S’il y a des choses dignes d’approbation dans la jurisprudence chinoise, en revanche l’application de la pénalité est effroyable. L’homme est considéré comme un être sensible seulement à la douleur physique et à la mort ; les législateurs n’ont pas cherché à frapper le coupable dans son honneur, dans son amour-propre, ni même dans son intérêt. L’échelle pénale se compose surtout de la bastonnade appliquée avec un épais bambou du gros ou du petit bout et depuis dix jusqu’à deux cents coups, suivant que le délit est plus grave ou que l’objet volé a plus d’importance. La bastonnade se donne de suite et devant le tribunal. Les peines les plus ordinaires sont ensuite la cangue, le carcan, la prison et le bannissement perpétuel en Tartarie pour les mandarins qui ont commis des fautes politiques. Nous avons dit que la haute cour d’appel décidait seule de la peine de mort, mais les souffrances infligées par l’ordre des tribunaux inférieurs sont si affreuses, les bourreaux sont si ingénieux à varier les tortures sans amener la mort, le régime des prisons est si odieux, enfin un homme condamné à la cangue, au carcan ou à la cage est exposé à des angoisses si terribles, que lorsque l’ordre de mort arrive de Pékin, tous ces malheureux marchent gaiement au supplice, comme si leur dernier jour était celui de leur délivrance.
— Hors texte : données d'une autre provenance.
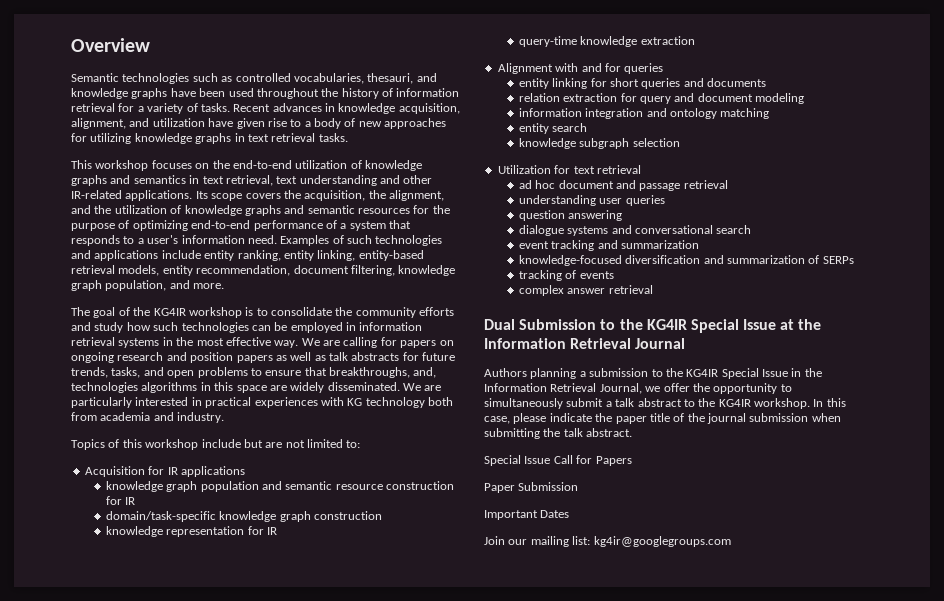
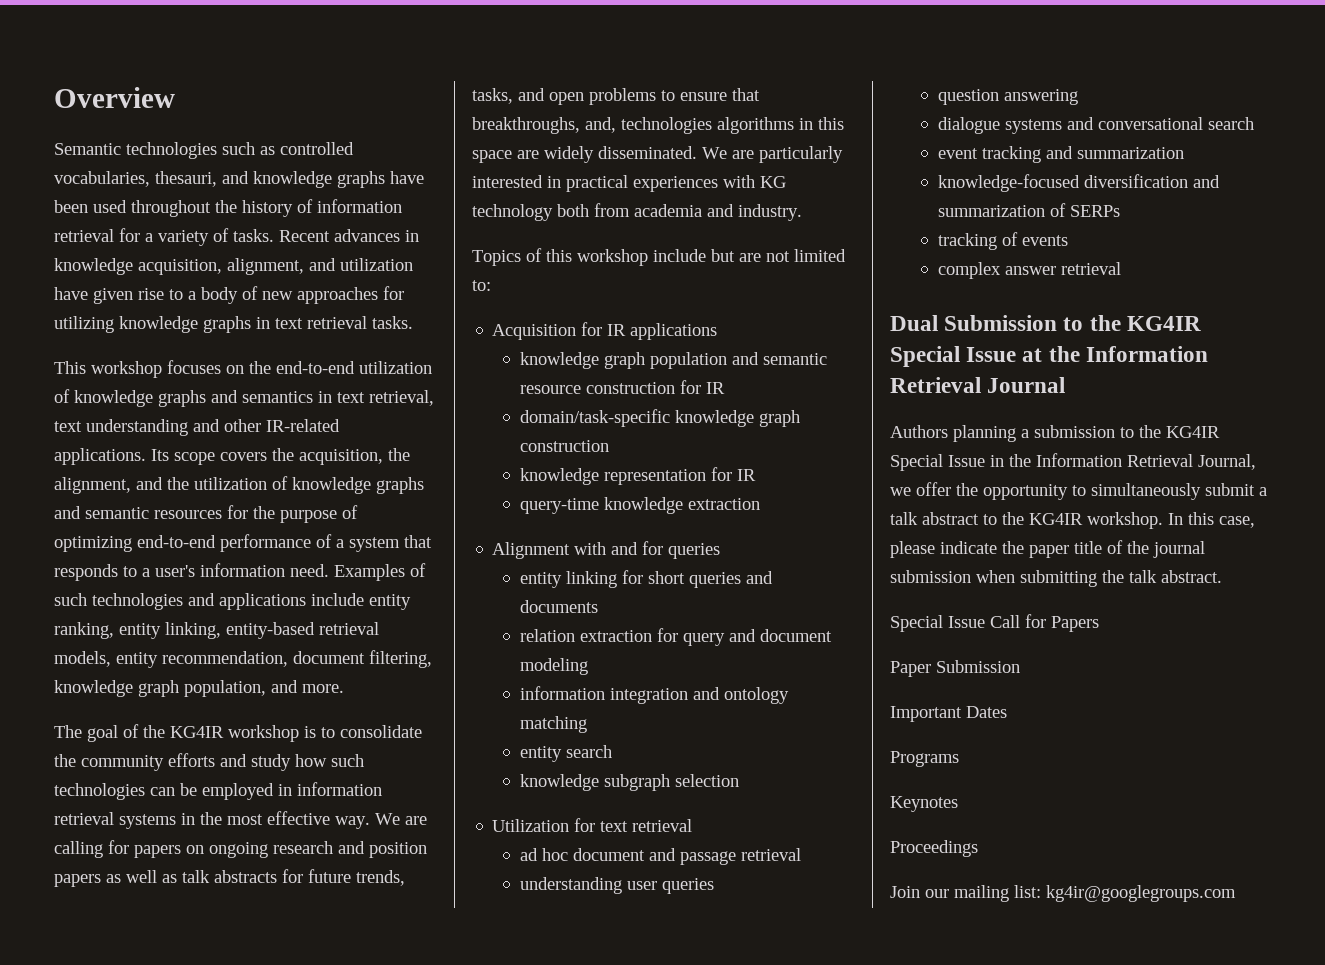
(570, 514) none -> [890,751,959,767] [890,796,958,812] [890,840,978,857] // Programs // Keynotes // Proceedings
Les exécutions à mort, horriblement variées dans les âges passés, se réduisent maintenant à trois : la strangulation, la décapitation et la mort lente ou le supplice des couteaux.
La strangulation s’opère au moyen d’un lacet de soie que deux bourreaux tirent de chaque côté, ou d’un collier de fer qui se serre par derrière avec une vis ; ce dernier moyen à une grande analogie avec le supplice du garote encore usité de nos jours en Espagne. La strangulation par le lacet de soie est réservée aux princes de la famille impériale ; le collier de fer sert à faire disparaître à l’ombre des prisons ceux dont on a intérêt à cacher la mort.
Sur la place publique il n’y a pas d’autre supplice que la décapitation, appliquée à tous les crimes vulgaires. Les apprêts en sont très-simples et les péripéties très-rapides, vu la trempe et la lourdeur des sabres et l’habileté des bourreaux. Jamais la guillotine n’atteignit à la dextérité foudroyante des satellites du terrible Yeh, ce vice-roi dont les Anglo-Français délivrèrent la province de Canton ; il ne leur fallait que quelques minutes pour faire tomber une centaine de têtes Il est vrai que leur maître se vantait de leur avoir dressé la main aux dépens de plus de cent mille victimes en moins de deux ans.
La mort lente ou le supplice des couteaux est infligée pour le crime de trahison ou de lèse-majesté, pour le parricide et l’inceste. Les apprêts de ce supplice doivent redoubler encore les angoisses du condamné : attaché solidement à un poteau, les mains et les pieds serrés par des cordes, il a le cou pris dans un carcan ; puis le magistrat chargé de veiller à l’exécution tire d’un panier couvert un couteau sur le manche duquel est désignée la partie du corps qui doit être frappée par le bourreau. Cette affreuse torture se continue ainsi jusqu’à ce que le hasard ait désigné le cœur ou tout autre organe vital. Disons vite que, le plus souvent, la famille du condamné achète à prix d argent l’indulgence du juge, qui s’arrange pour tirer de suite du panier le couteau qui doit donner le coup mortel.
Devant de telles pénalités, devant les hideux et fréquents spectacles qu’elles donnent, comment s’étonner que les Chinois soient familiarisés de bonne heure avec la mort, et que les femmes et les enfants mêmes possèdent au plus haut degré le courage passif qui la fait affronter avec calme ? Pour beaucoup de ces pauvres gens, ce n’est que la fin d’une misérable et douloureuse existence.